== Segment start ==

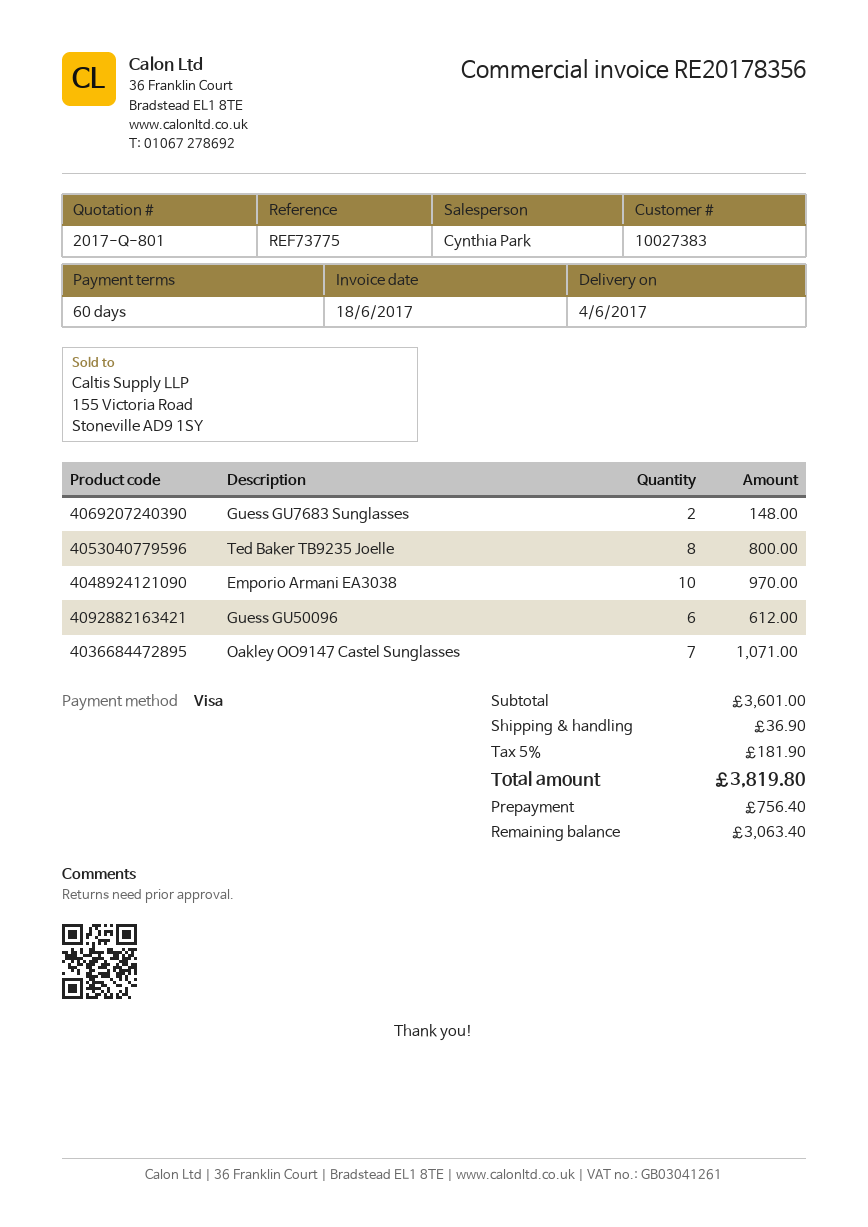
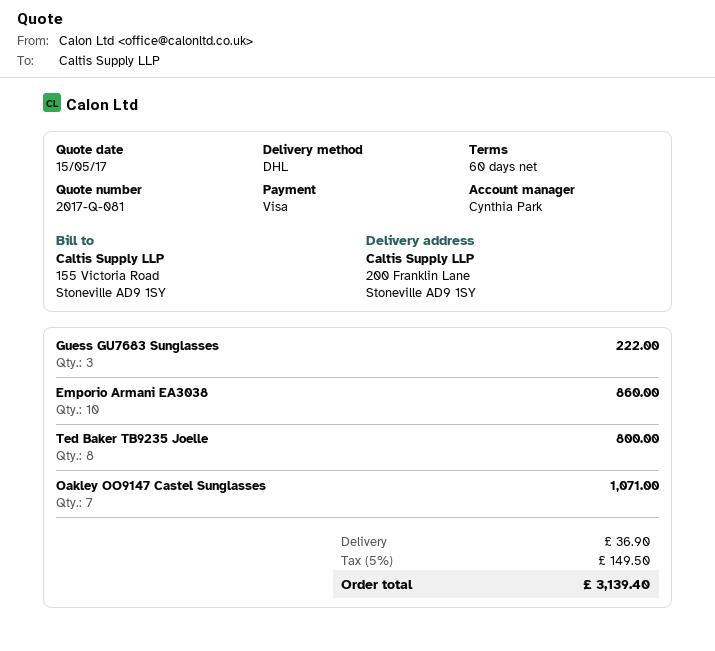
quote number: 2017-Q-801 -> 2017-Q-081
Guess GU7683 Sunglasses: 2 for 148.00 -> 3 for 222.00
Emporio Armani EA3038: 10 for 970.00 -> 10 for 860.00
Guess GU50096: 6 for 612.00 -> none
tax: 5% = 181.90 -> 5% = 149.50
total: 3819.80 -> 3139.40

== Segment end ==

■ YOUR GOAL ■
Your task is to gather all lines from the entries above that hold the word "Guess".

■ RESULT OF THE TASK ■
Guess GU7683 Sunglasses: 2 for 148.00 -> 3 for 222.00
Guess GU50096: 6 for 612.00 -> none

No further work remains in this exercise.